Polycentric urban development and carbon emission Intensity——An examination of 268 Chinese cities

With the global proliferation of polycentric urban structures exhibiting diverse characteristics and development patterns, understanding their differential impacts on carbon emissions becomes imperative for formulating place-based sustainable urban strategies. By analyzing 47 million enterprise distribution data points, this study maps the polycentric structures of 268 Chinese cities (2006–2019). Our analysis demonstrates that this enterprise-based dataset better captures urban centers' intrinsic characteristics compared to conventional datasets, yielding superior measurement accuracy. Using this validated method, we quantify polycentric structures' impact on carbon emission intensity.
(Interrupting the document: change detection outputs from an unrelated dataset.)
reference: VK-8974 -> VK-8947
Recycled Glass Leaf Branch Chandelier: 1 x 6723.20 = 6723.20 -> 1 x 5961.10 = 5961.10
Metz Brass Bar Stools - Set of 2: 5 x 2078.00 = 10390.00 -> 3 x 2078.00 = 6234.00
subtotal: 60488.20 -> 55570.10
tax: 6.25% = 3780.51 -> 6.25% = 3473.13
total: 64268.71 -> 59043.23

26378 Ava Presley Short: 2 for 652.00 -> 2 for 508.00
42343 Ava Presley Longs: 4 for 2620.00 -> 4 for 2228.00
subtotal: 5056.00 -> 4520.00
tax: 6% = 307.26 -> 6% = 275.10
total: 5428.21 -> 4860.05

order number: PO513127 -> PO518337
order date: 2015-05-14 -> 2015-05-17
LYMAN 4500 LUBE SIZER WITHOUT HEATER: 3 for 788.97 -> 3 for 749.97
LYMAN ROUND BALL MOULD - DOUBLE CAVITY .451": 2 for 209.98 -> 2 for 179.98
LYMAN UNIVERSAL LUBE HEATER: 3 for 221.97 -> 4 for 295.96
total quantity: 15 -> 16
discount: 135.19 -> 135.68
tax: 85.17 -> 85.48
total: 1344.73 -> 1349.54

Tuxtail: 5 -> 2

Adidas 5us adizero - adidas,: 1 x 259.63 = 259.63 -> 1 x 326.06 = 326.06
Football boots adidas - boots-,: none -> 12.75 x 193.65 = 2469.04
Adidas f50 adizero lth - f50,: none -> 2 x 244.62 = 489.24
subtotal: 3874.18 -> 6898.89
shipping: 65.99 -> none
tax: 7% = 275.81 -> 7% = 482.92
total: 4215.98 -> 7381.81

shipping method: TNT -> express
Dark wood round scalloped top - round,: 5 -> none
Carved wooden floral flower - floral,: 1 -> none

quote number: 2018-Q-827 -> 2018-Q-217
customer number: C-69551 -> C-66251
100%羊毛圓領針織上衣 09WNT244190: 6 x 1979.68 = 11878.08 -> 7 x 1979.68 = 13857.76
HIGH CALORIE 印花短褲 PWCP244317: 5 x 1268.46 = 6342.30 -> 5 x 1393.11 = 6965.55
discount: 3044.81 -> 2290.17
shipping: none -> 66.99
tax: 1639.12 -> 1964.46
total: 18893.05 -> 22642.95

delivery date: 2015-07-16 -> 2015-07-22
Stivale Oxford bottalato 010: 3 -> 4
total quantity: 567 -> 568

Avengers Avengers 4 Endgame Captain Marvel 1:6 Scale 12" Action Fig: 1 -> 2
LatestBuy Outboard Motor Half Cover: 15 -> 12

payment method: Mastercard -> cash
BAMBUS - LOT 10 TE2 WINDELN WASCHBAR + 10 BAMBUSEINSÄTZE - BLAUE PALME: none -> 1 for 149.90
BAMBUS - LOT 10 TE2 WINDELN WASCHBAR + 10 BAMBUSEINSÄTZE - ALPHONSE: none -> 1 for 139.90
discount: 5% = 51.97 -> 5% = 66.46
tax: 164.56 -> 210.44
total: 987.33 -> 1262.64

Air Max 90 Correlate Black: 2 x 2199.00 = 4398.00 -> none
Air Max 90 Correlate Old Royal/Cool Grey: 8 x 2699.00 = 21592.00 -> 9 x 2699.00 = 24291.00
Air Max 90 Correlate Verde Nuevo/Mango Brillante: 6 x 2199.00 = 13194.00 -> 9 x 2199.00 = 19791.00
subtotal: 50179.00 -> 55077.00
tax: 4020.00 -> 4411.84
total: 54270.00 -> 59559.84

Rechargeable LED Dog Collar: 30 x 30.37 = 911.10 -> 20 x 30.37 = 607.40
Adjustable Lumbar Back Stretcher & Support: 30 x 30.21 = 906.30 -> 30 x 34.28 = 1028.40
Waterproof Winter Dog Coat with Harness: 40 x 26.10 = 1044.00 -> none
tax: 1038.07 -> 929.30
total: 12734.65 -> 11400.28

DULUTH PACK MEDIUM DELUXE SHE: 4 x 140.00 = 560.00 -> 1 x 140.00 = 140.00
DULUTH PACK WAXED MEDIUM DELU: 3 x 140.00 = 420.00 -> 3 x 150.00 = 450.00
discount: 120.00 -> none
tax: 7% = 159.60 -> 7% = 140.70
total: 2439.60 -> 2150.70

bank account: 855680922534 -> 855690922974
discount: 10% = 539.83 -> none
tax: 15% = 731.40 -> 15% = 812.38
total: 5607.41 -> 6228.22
Results reveal significant emission mitigation effects: each unit increase in polycentricity correlates with 3.501 % emission reduction, with northern and non-resource-based cities exhibiting particular sensitivity. Promoting the economic effects of agglomeration and alleviating congestion diseconomies are ways for polycentric spatial structures to reduce carbon emissions. We further develop a tripartite metric system (Number, Balance, Compactness) characterizing structural evolution along three dimensions: fragmentation-integration, centralization-decentralization, compactness-dispersal. Building on this framework, we systematically categorize urban polycentric structures into eight distinct development patterns, each demonstrating unique socioeconomic signatures. Further analysis reveals that not all development patterns demonstrate sustainability. Only Patterns 1 and 5 exhibit significant carbon emission reduction effects. The common characteristic shared by these effective patterns lies in fragmentation and dispersal features. This innovation not only addresses whether polycentric spatial structures contribute to carbon emission reduction, but furthermore identifies which specific development patterns demonstrate enhanced effectiveness in low-carbon transitions. Finally, this article explores the potential causes of these phenomena and proposes corresponding policy recommendations.